Kozak sequence libraries for characterizing transgenes across expression levels
Kozak sequence libraries for characterizing transgenes across expression levels
Shukla, N.; Kamath, N. D.; Snell, J. C.; Bruchez, A. M.; Matreyek, K. A.
AbstractTypical mammalian overexpression systems test protein sequence variants with little control over expression levels and steady-state protein abundances, hindering interpretations of how protein sequence and expression converge to yield phenotypic outcomes. We explored the translation initiation sequence, commonly referred to as the Kozak sequence, as a means to modulate protein steady-state abundance and cellular function.

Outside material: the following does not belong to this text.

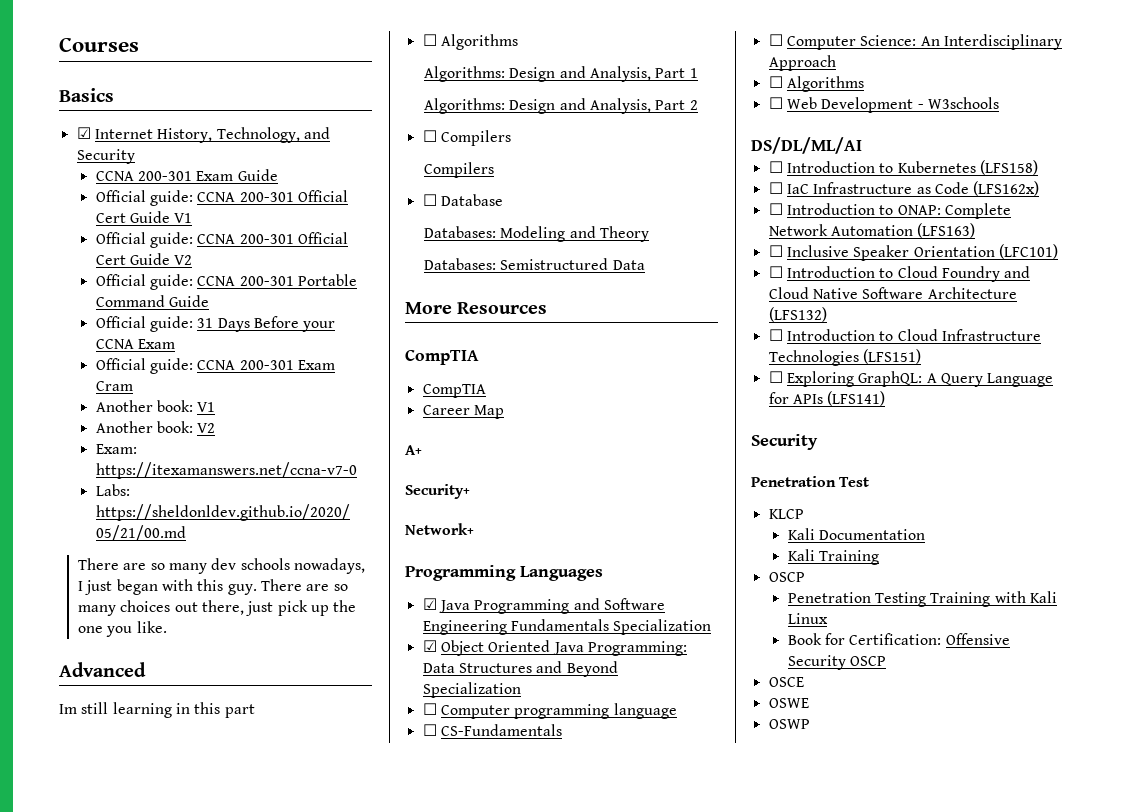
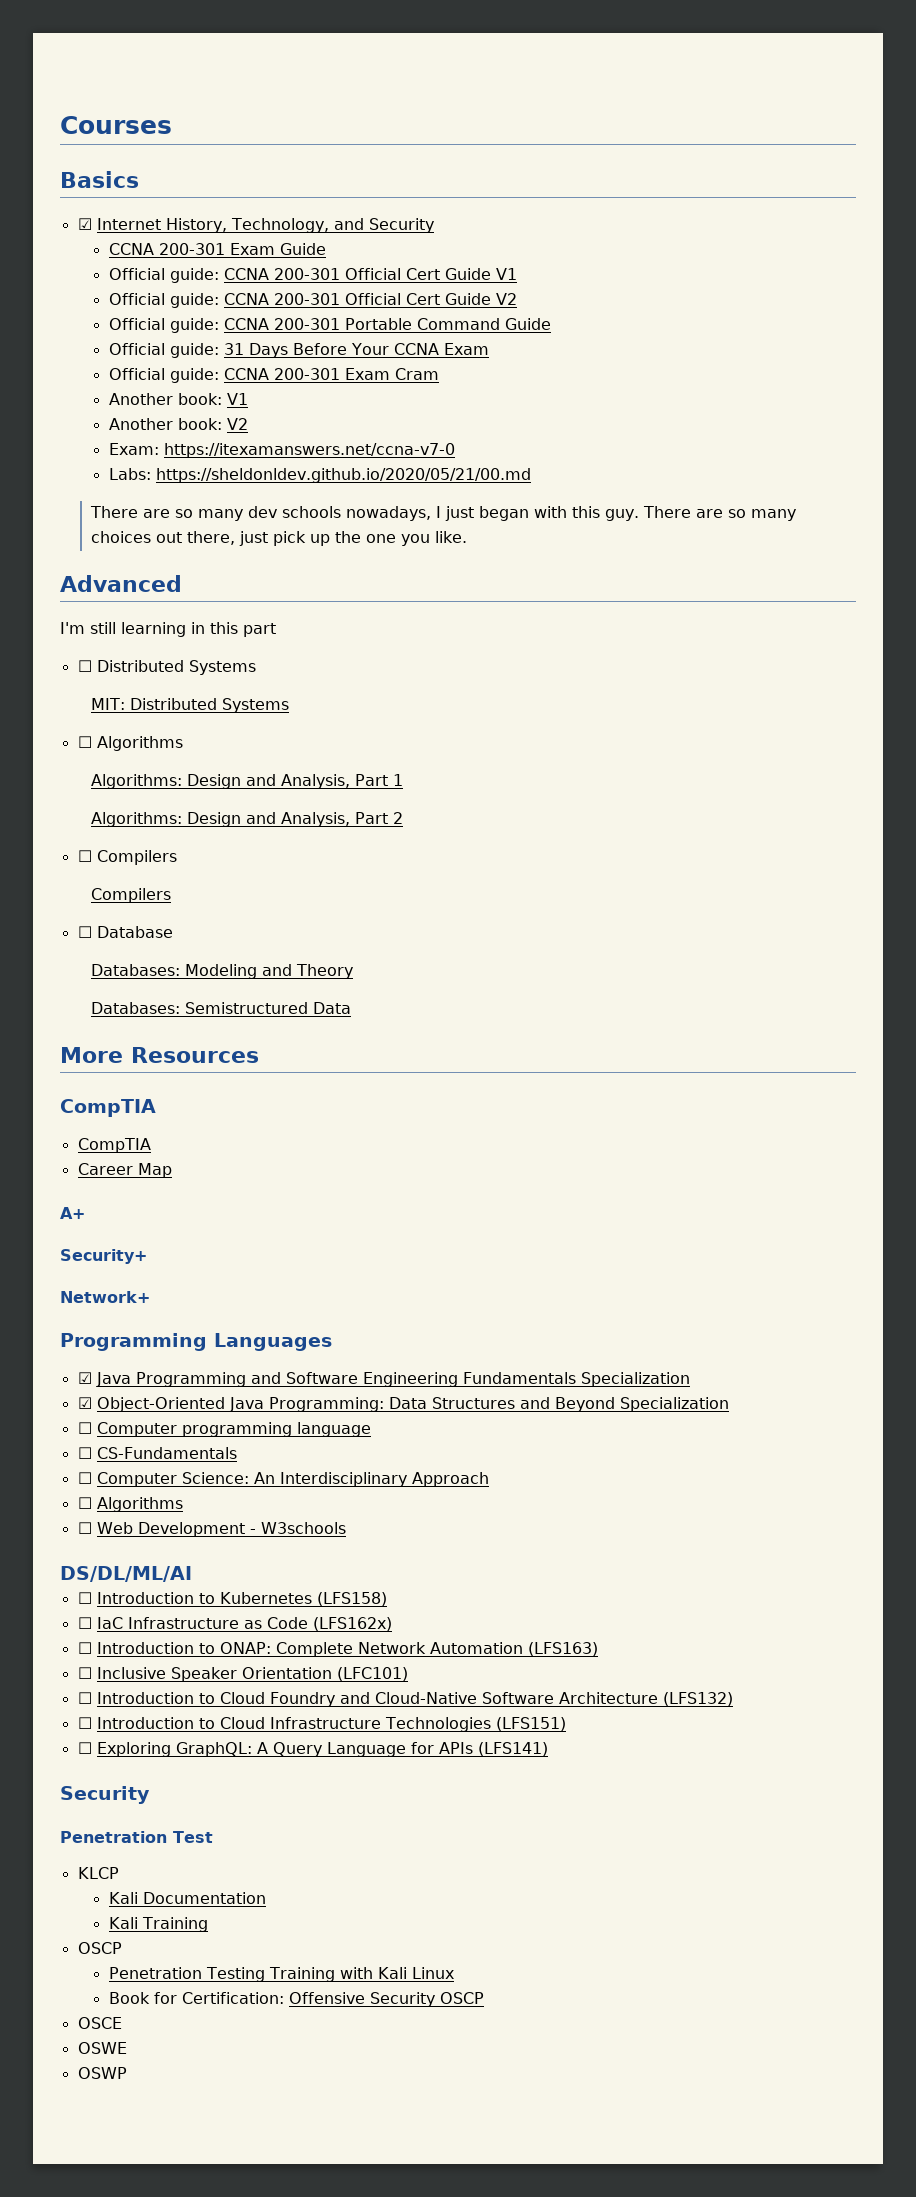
[302,321,336,332] your -> [350,343,389,355] Your
[59,704,77,714] Im -> [60,622,85,634] I'm
(255, 711) none -> [77,660,256,675] [91,698,290,713] // ☐ Distributed Systems // MIT: Distributed Systems
[440,640,551,656] Object Oriented -> [96,1397,225,1412] Object-Oriented
[768,287,858,299] Cloud Native -> [374,1692,477,1704] Cloud-Native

We performed sort-seq on a randomized library of the 6 nucleotides preceding the start codon, amounting to 4,042 sequences. Calibrating the scores revealed a ~100-fold range of protein steady-state abundances possible through manipulation of the Kozak sequence. We identified human germline variants with predicted expression-reducing Kozak substitutions in disease-associated genes. Modulating the cell surface abundance of the host cell receptor ACE2 controlled the rate at which those cells became infected by SARS-like coronavirus spike pseudotyped particles. We demonstrated the potential of the approach by simultaneously testing Kozak libraries with a small panel of coding variants for ACE2 and STIM1. This approach lays the methodological groundwork for linking the causal relationships between protein sequence, abundance, and functional outcome.